PROVIDED ENTRIES:
===============

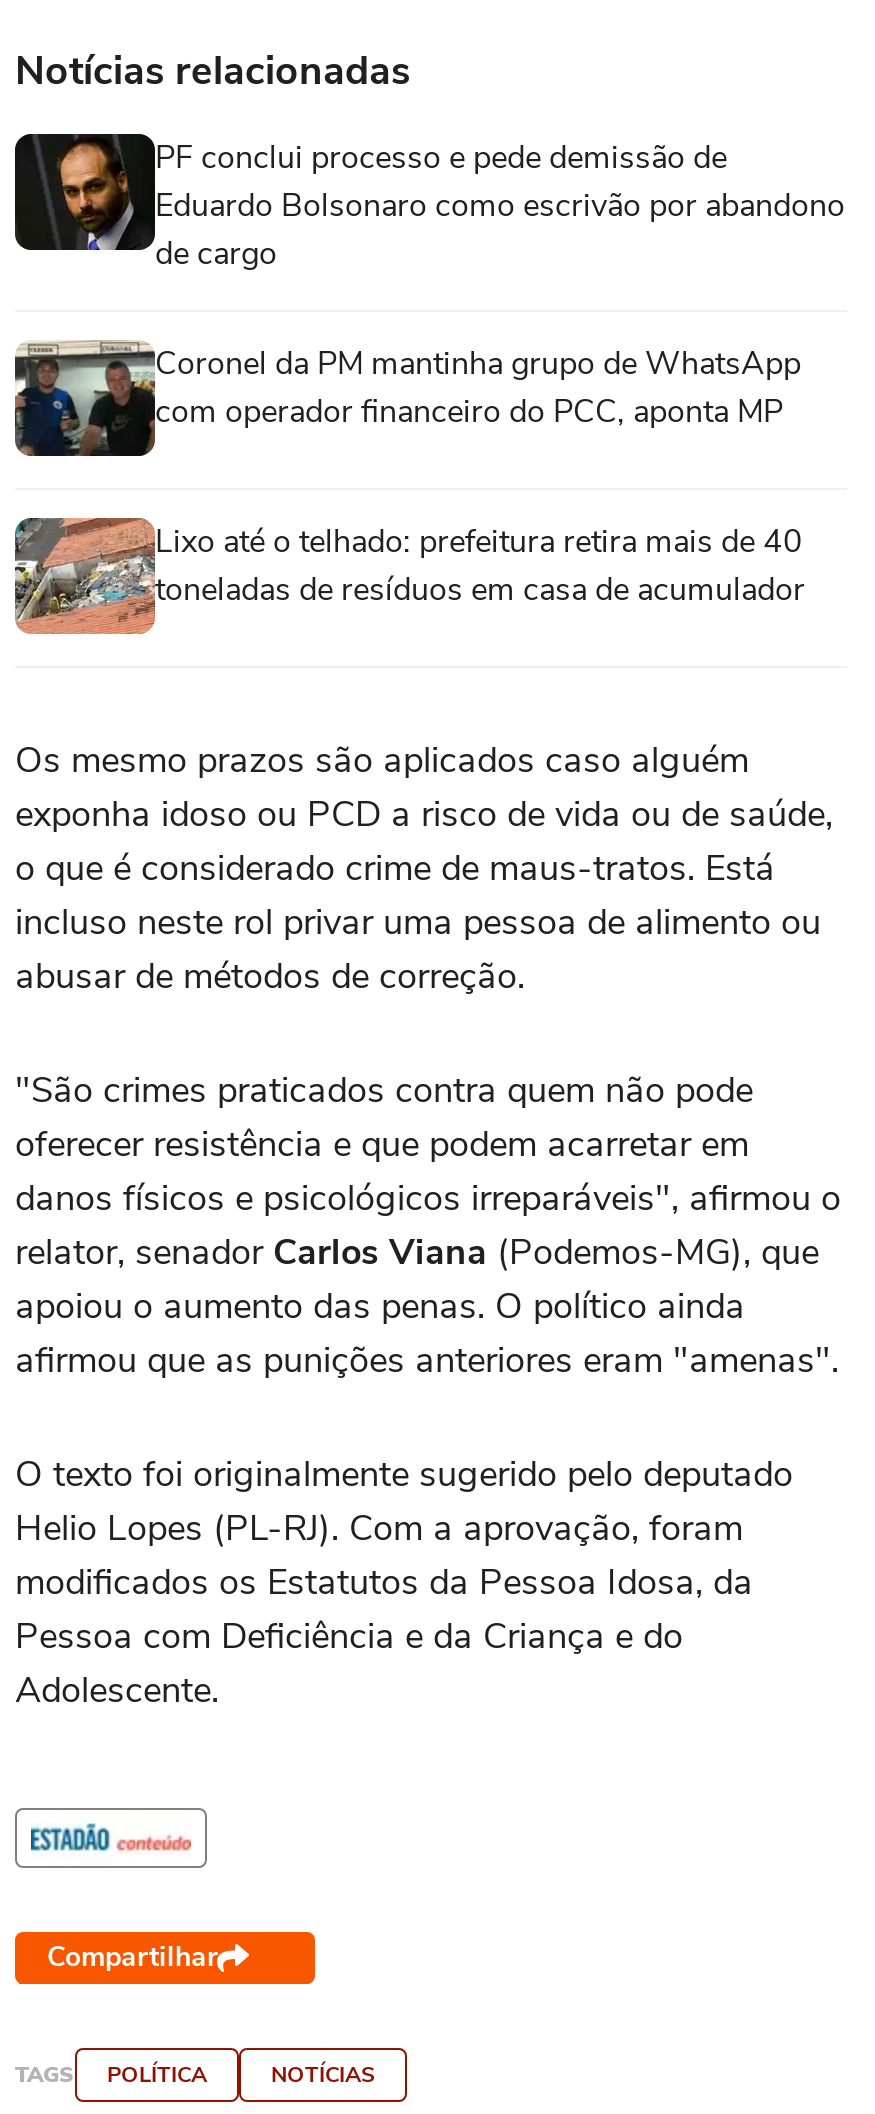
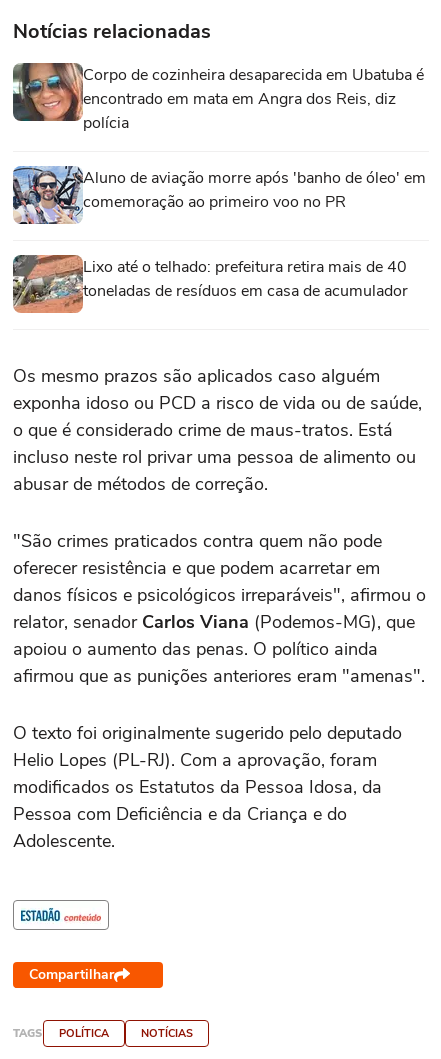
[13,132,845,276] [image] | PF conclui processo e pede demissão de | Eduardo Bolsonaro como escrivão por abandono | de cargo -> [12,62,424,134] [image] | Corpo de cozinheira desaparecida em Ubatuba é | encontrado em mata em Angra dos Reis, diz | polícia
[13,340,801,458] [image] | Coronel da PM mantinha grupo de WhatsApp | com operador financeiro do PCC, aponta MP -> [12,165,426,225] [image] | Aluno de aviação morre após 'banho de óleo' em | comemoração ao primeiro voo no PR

===============

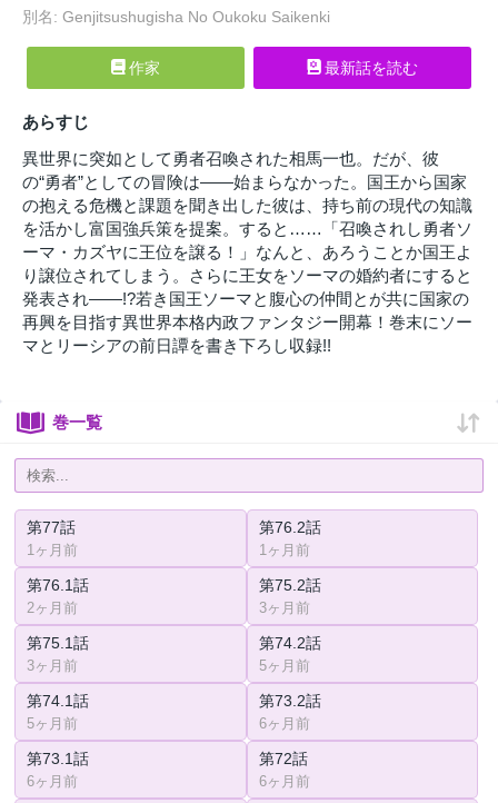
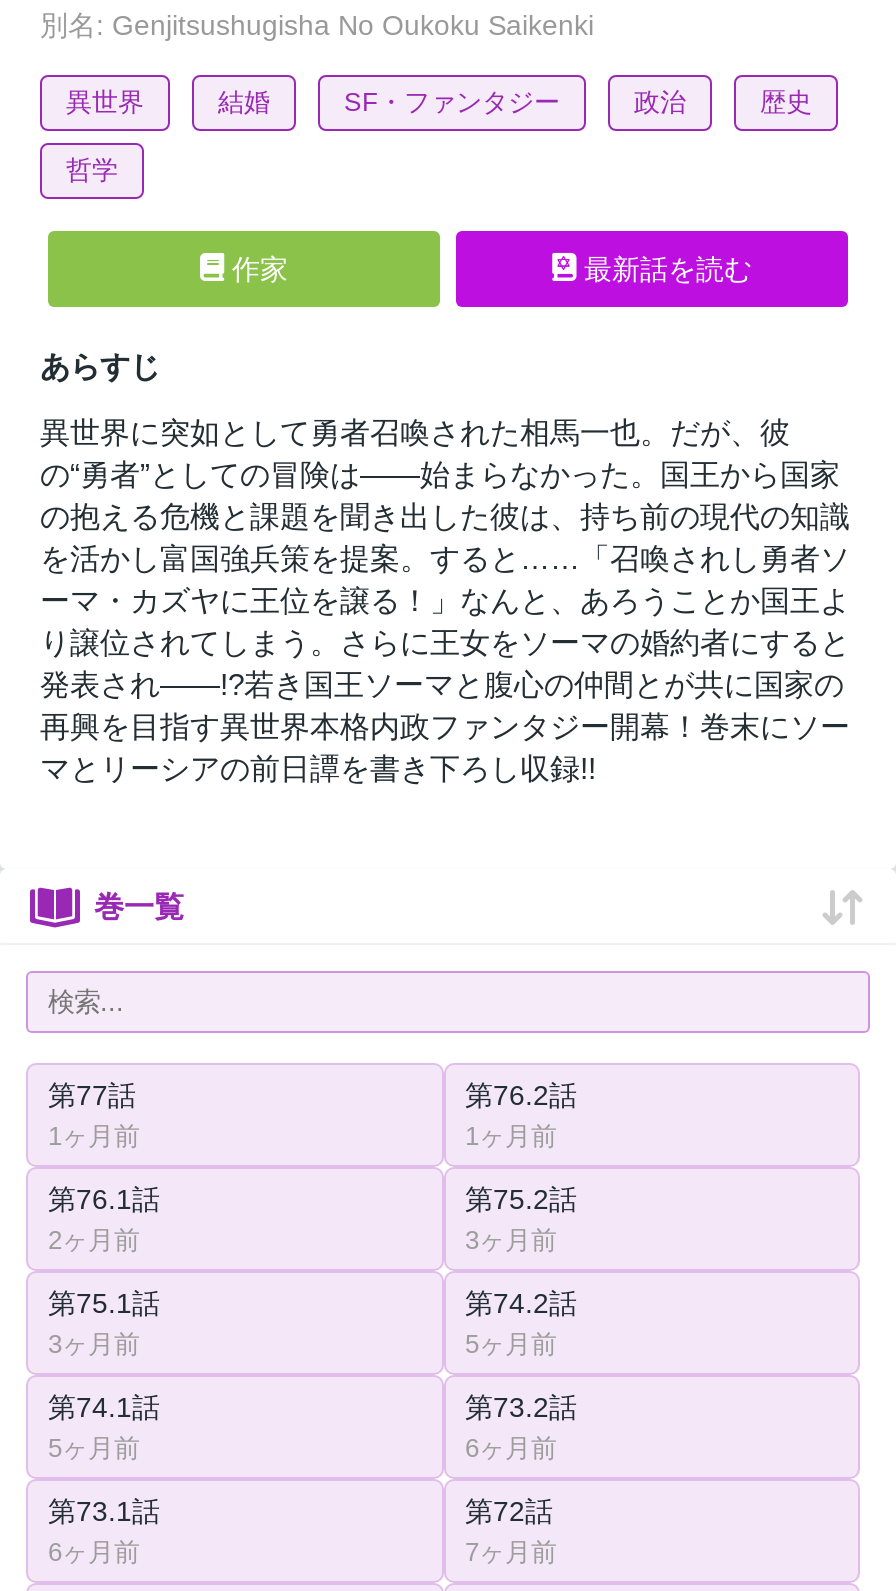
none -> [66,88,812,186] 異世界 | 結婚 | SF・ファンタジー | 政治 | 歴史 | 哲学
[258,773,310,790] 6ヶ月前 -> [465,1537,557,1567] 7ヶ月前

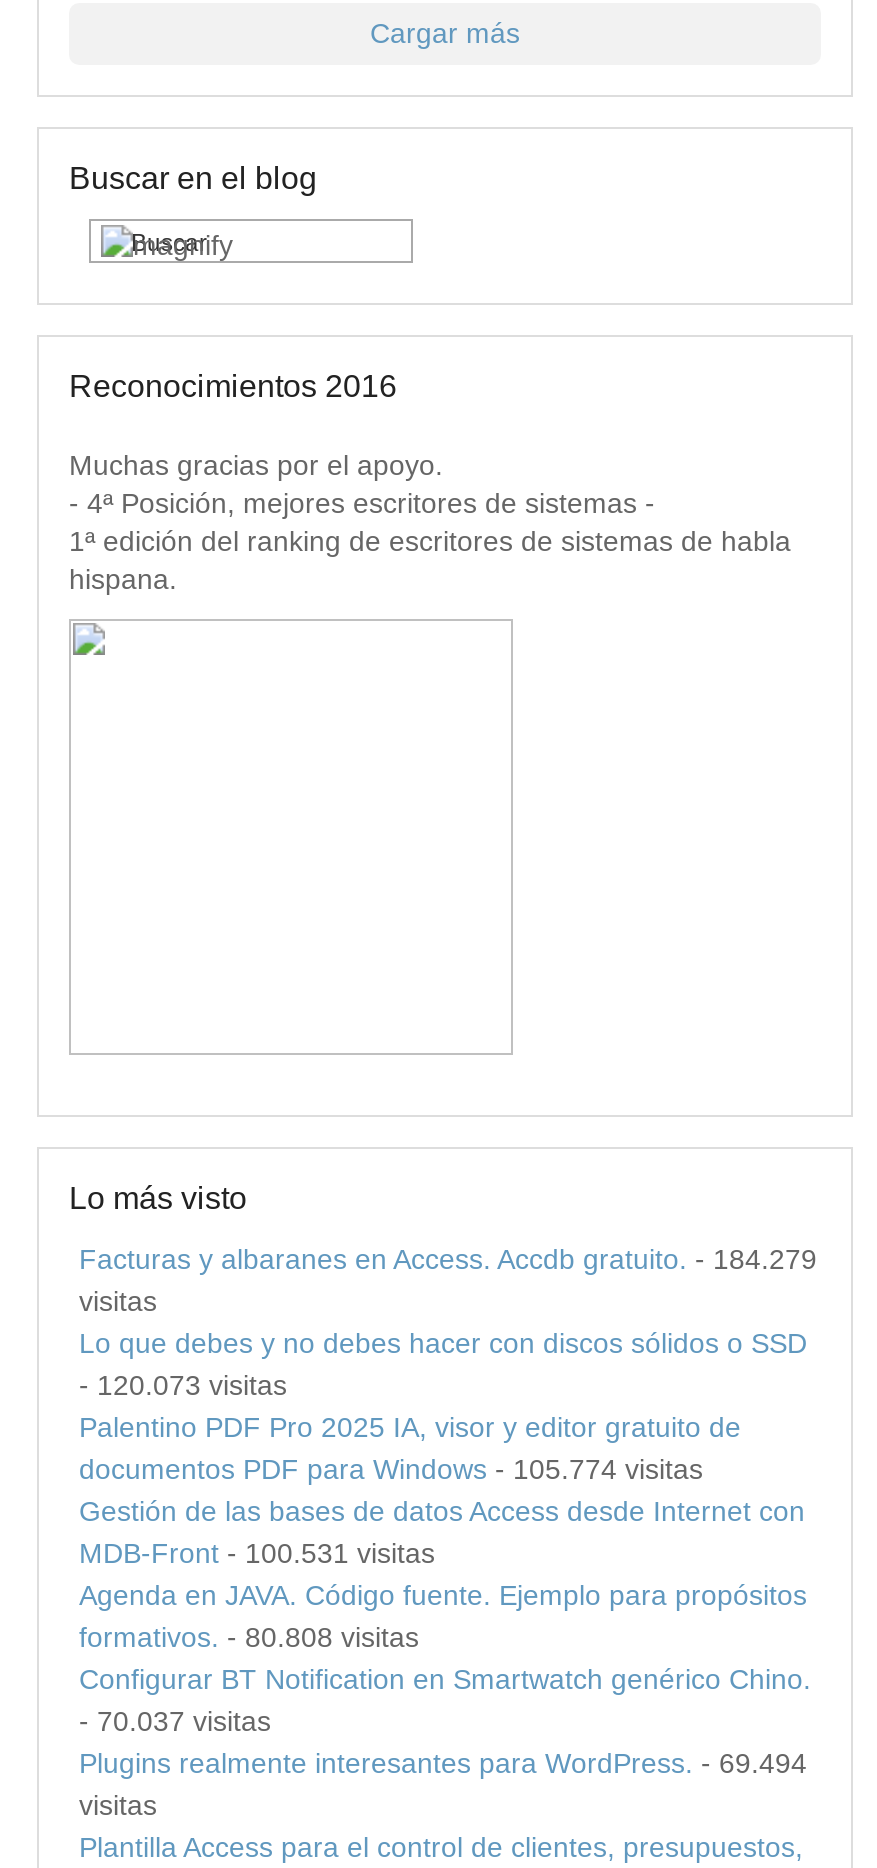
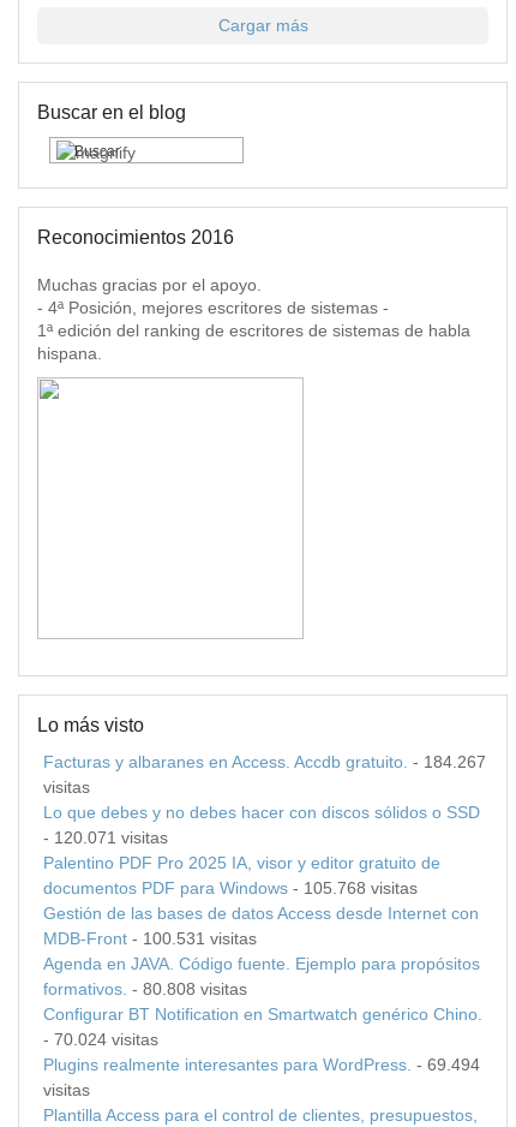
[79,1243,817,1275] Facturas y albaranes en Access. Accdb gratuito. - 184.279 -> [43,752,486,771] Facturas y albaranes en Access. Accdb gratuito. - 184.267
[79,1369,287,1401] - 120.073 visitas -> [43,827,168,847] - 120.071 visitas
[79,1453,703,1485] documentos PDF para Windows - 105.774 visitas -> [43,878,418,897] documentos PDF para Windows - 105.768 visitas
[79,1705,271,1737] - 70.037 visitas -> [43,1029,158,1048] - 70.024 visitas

===============

Range to print from the listing above: from the line with "[258,773,310,790] 6ヶ月前 ->" up to and including the line with "[79,1705,271,1737] - 70.037". Please print those lines exactly, with no pictures and nothing more.

[258,773,310,790] 6ヶ月前 -> [465,1537,557,1567] 7ヶ月前

[79,1243,817,1275] Facturas y albaranes en Access. Accdb gratuito. - 184.279 -> [43,752,486,771] Facturas y albaranes en Access. Accdb gratuito. - 184.267
[79,1369,287,1401] - 120.073 visitas -> [43,827,168,847] - 120.071 visitas
[79,1453,703,1485] documentos PDF para Windows - 105.774 visitas -> [43,878,418,897] documentos PDF para Windows - 105.768 visitas
[79,1705,271,1737] - 70.037 visitas -> [43,1029,158,1048] - 70.024 visitas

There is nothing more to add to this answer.